- Company Name
- Qualitest acq
- Job Title
- AI Data Scientist
- Job Description
-
Job title: AI Data Scientist
Role Summary: Lead end‑to‑end AI‑driven document understanding for genealogical/historical datasets, designing autonomous multi‑agent workflows, optimizing multi‑modal models, and ensuring high‑quality, bias‑aware outputs.

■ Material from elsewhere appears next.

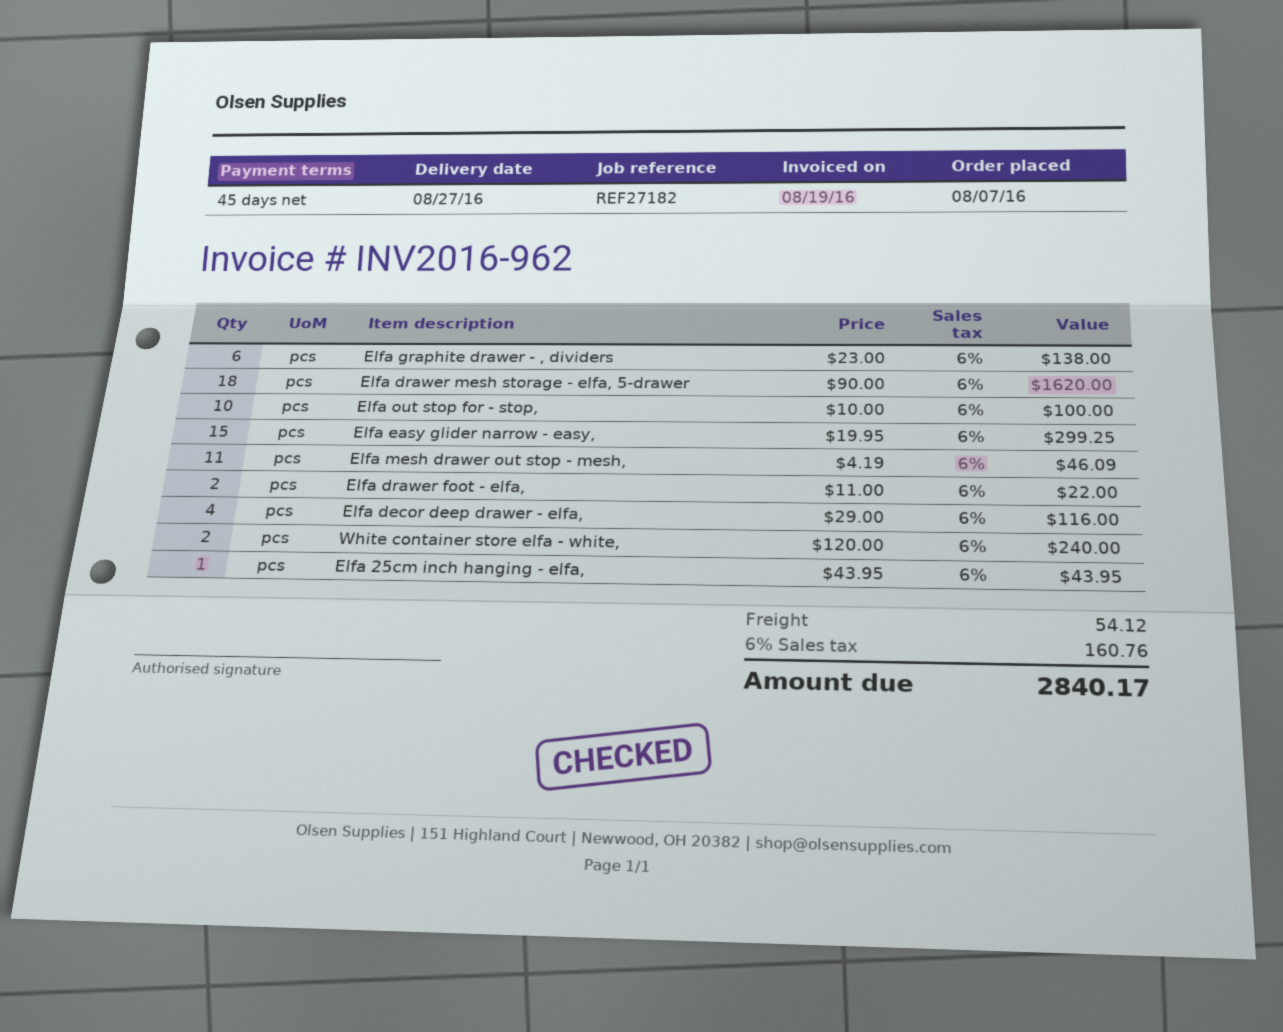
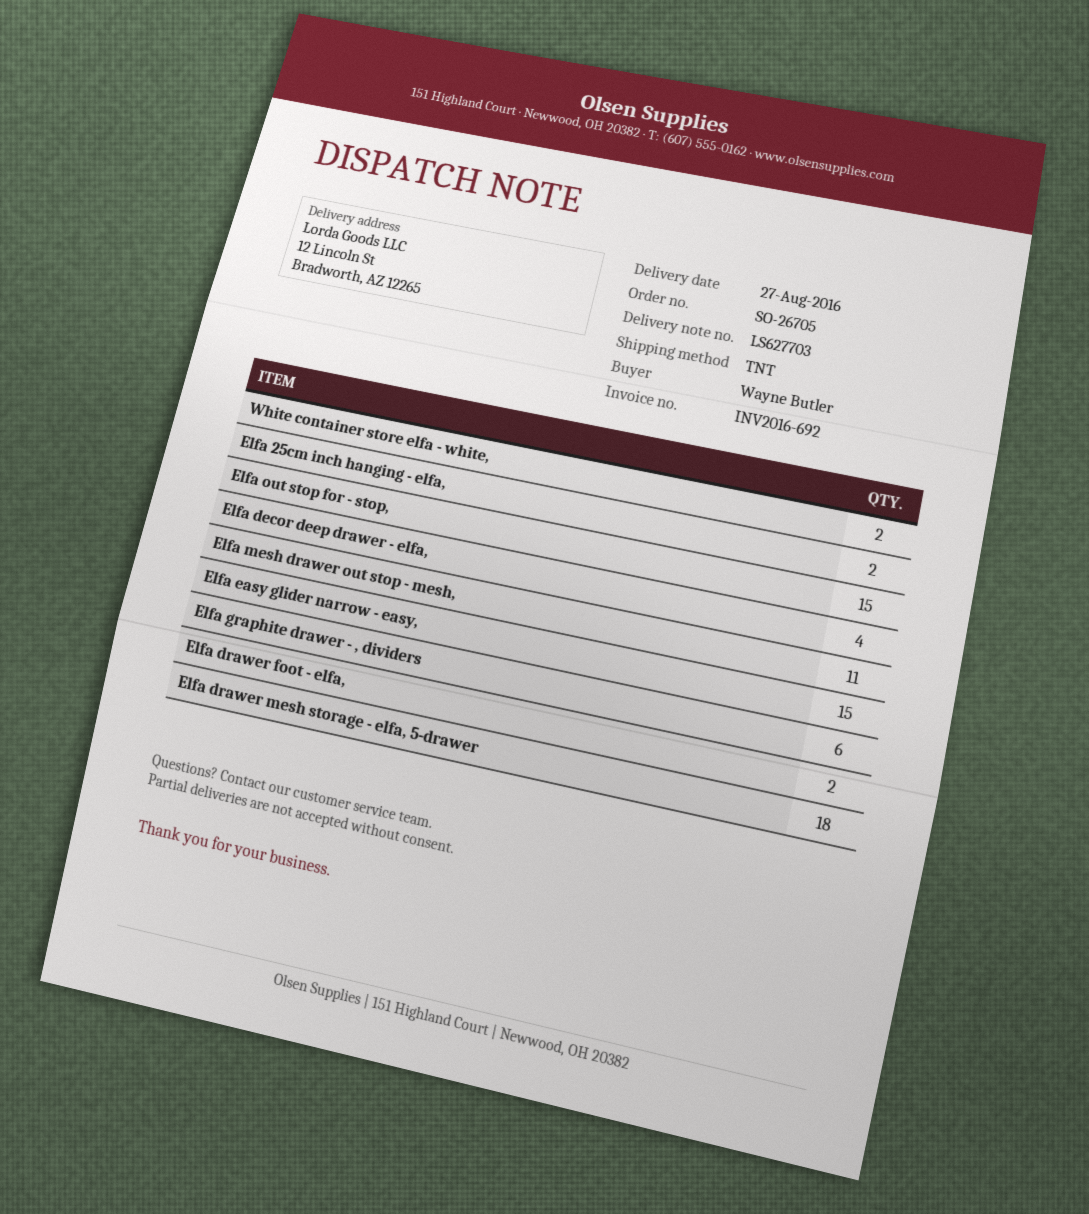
invoice number: INV2016-962 -> INV2016-692
Elfa out stop for - stop,: 10 -> 15
Elfa 25cm inch hanging - elfa,: 1 -> 2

Expectations: Deliver scalable, production‑ready solutions on cloud platforms, conduct rigorous evaluation, communicate concepts to diverse stakeholders, and continuously improve model performance.
Key Responsibilities:
- Implement OCR/HTR, NER, relation extraction, coreference resolution, summarization, and knowledge graph construction on complex historical documents.
- Design and maintain multi‑agent pipelines (LangChain, LangGraph, CrewAI, AutoGen, etc.) for structured extraction and reasoning.
- Evaluate and benchmark multi‑modal LLMs (Gemini, Claude, GPT, Qwen) in zero‑shot/few‑shot scenarios; apply optimization techniques (vLLM, LoRA, QLoRA, quantization).
- Apply CV models (YOLO, Nougat, DONUT, OpenCV) for layout analysis and content segmentation.
- Build ensemble “LLM‑as‑a‑Judge” frameworks, monitor hallucination, drift, bias using Arize Phoenix, DeepEval, RAGAS.
- Accelerate development with AI coding assistants (Amazon Q, Cursor, Claude Code, Kiro).
- Collaborate with ML Ops to deploy datasets, models and pipelines on AWS (S3, SageMaker, Bedrock, ECS, EKS) or GCP (Vertex AI, Gemini API).
- Present technical findings to non‑technical stakeholders and support cross‑functional teams.
Required Skills:
- Advanced knowledge of LLMs, transformer architectures, and multi‑modal modeling.
- Expertise in NLP pipelines (spaCy, NLTK, BERT, SpaCy, etc.) and knowledge graph tools (Neo4j).
- Experience with CV tasks for document analysis (YOLO, Nougat, DONUT, OpenCV).
- Proficiency in Python, PyTorch/TensorFlow, and AI libraries (transformers, LangChain, LangGraph).
- Familiarity with embedding generation, vector databases, and retrieval‑augmented generation.
- Demonstrated ability in inference optimization (vLLM, LoRA, QLoRA, model quantization).
- Cloud‑native deployment on AWS or GCP, including SageMaker, Bedrock, Vertex AI, or equivalent services.
- Strong communication skills for translating technical concepts to business stakeholders.
Required Education & Certifications:
- Master’s or PhD in Computer Science, Data Science, Statistics, Mathematics, Linguistics, Engineering, or related quantitative field.
- Certifications in cloud platforms (AWS Certified Machine Learning Specialty, GCP Professional Machine Learning Engineer) are a plus.